Nope. Not everything. Everybody knows what Duct Tape is and how it works. The options are really endless; you can fix cars, appliances, walls, and I’ve even seen people create artwork with it. While it may be great for many day-to-day household fixes, one thing it can’tdo is holster enormous, lactating, new mom boobs. Yes, you just read that right. Let me explain. Normally, I am a fairly thin person with a smaller build. When I was pregnant with my first child, however, “the girls” were unfathomably huge. It looked unnatural until my stomach grew into them. I had terrible back pain and struggled to find bras to fit. Between my gargantuan cantaloupes and my steadily growing stomach, it was a real sight. My friends would joke with me and say I was so “front heavy” that I was going to tip over. And it definitely felt that way at times.
Eventually, I had my son, and they got even bigger. Don’t ask me how that was possible, but it happened. I was genuinely afraid they might burst. I was beyond frustrated, hormonal, overwhelmed, and exhausted trying to figure this whole baby thing out. I was a complete mess. Thinking back, this probably seemed like a much bigger issue that it actually was at the time.  
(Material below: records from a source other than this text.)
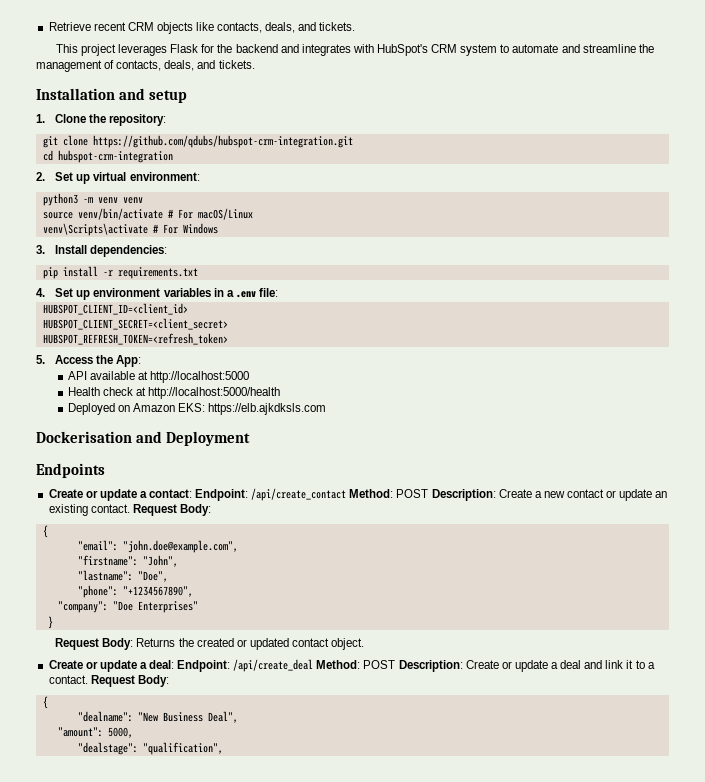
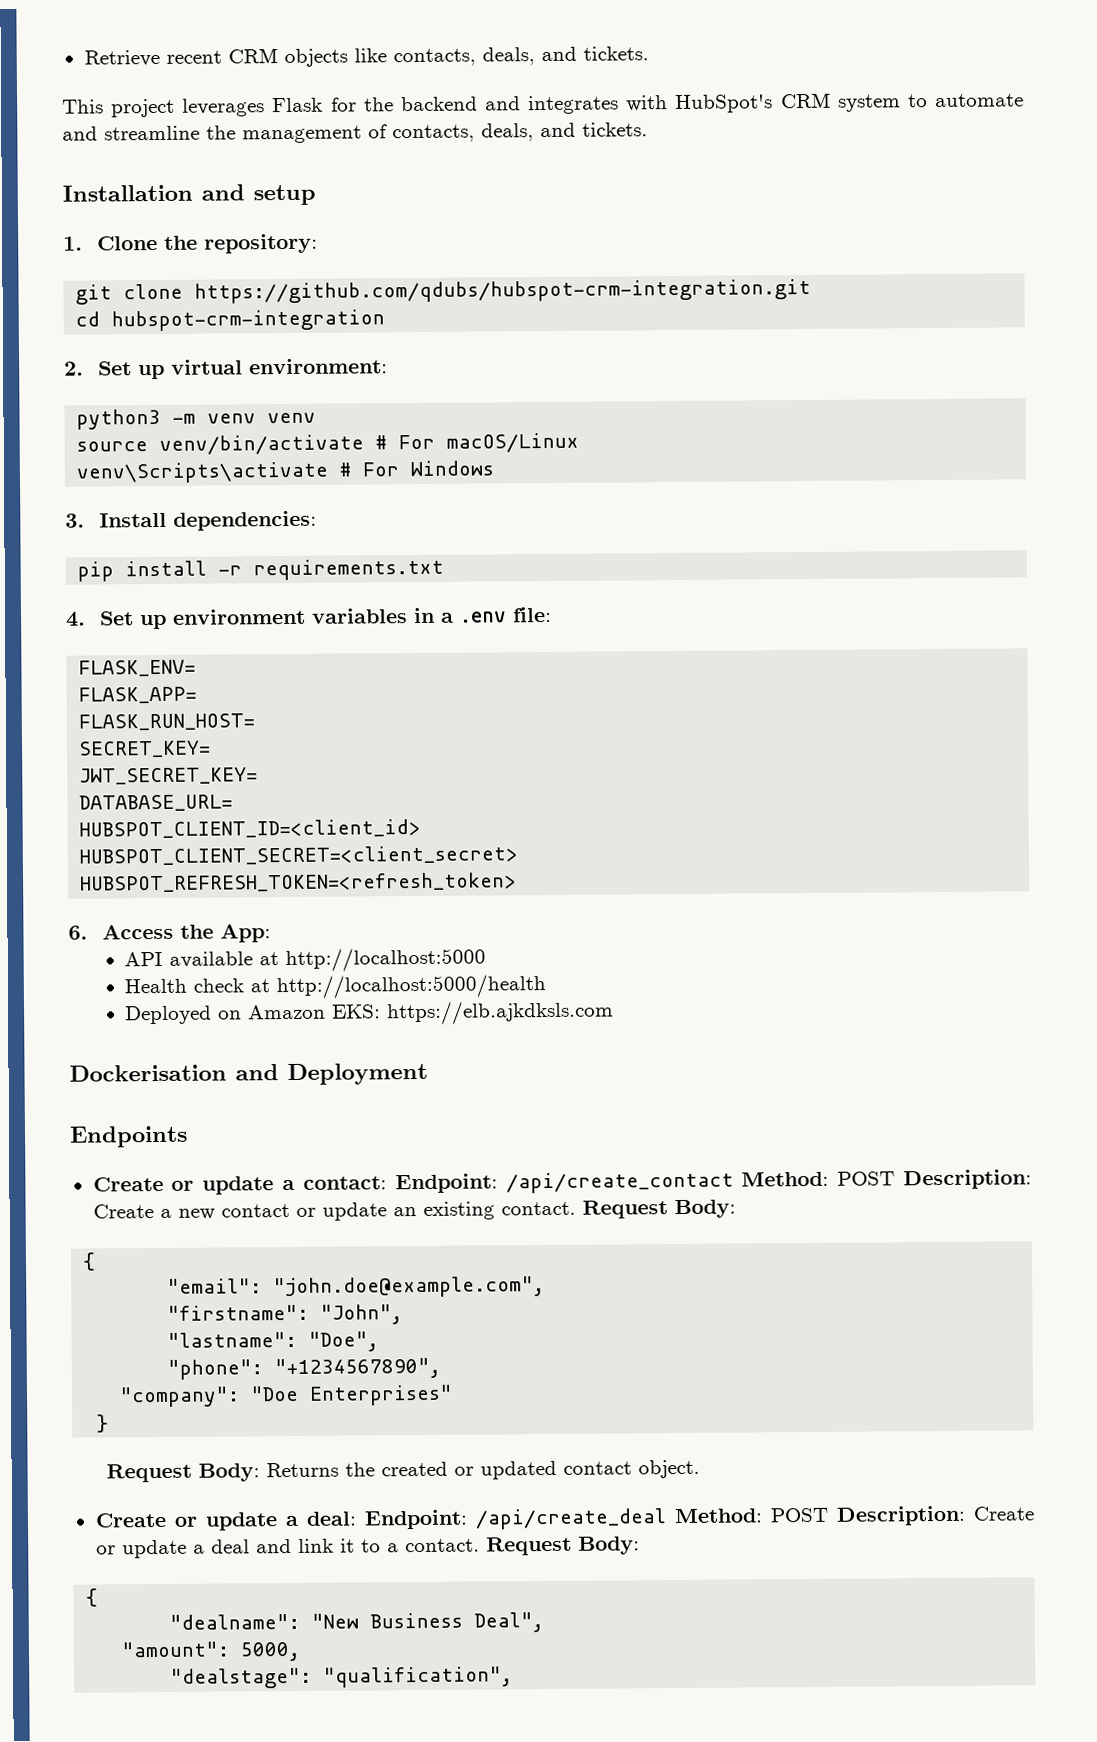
+ FLASK_ENV=
+ FLASK_APP=
+ FLASK_RUN_HOST=
+ SECRET_KEY=
+ JWT_SECRET_KEY=
+ DATABASE_URL=
- 5. Access the App:
+ 6. Access the App:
Here is where the duct tape comes in. I had finally had enough…and I snapped. I just wanted something to cover and support my massive boobs. In my not-so-clear sleep deprived mind, I decided to take two nursing pads and placed them…well, where they belong. Then, I took a dishtowel and wrapped it around my chest covering the nursing pads. The final step…duct tape around and around the dish towel to hold it all into place. Then on my red shirt went. I can only imagine what it looked like. I really can’t explain why this seemed the best option at the time, but I thought I was on to something. This was going to work.
Shortly after the completion of my makeshift MacGyver bra, one of my good friends came over to see the new baby. I told her the story of how frustrated I was, how tired I was, and so on…normal new mom chit chat.  We visited for a while and she left. As walked back to the couch after letting her out, I passed by a mirror, and to my horror…I saw it.  Two giant wet marks on each boob. Well shit.  My milk had arrived. Clearly my duct tape bra was a massive failure. All I could do was cry.
Many months later I asked my friend why she didn’t tell me that my boobs were leaking as we were visiting. She said, Ummmm…you had just duct taped a towel to your boobs. I didn’t think it was a good time to mention they were leaking. Ha! I guess she was right. Now we laugh.

Moral of the story: Thank goodness for good, non-judgmental friends…AND Duct Tape absolutely doesn’t fix everything.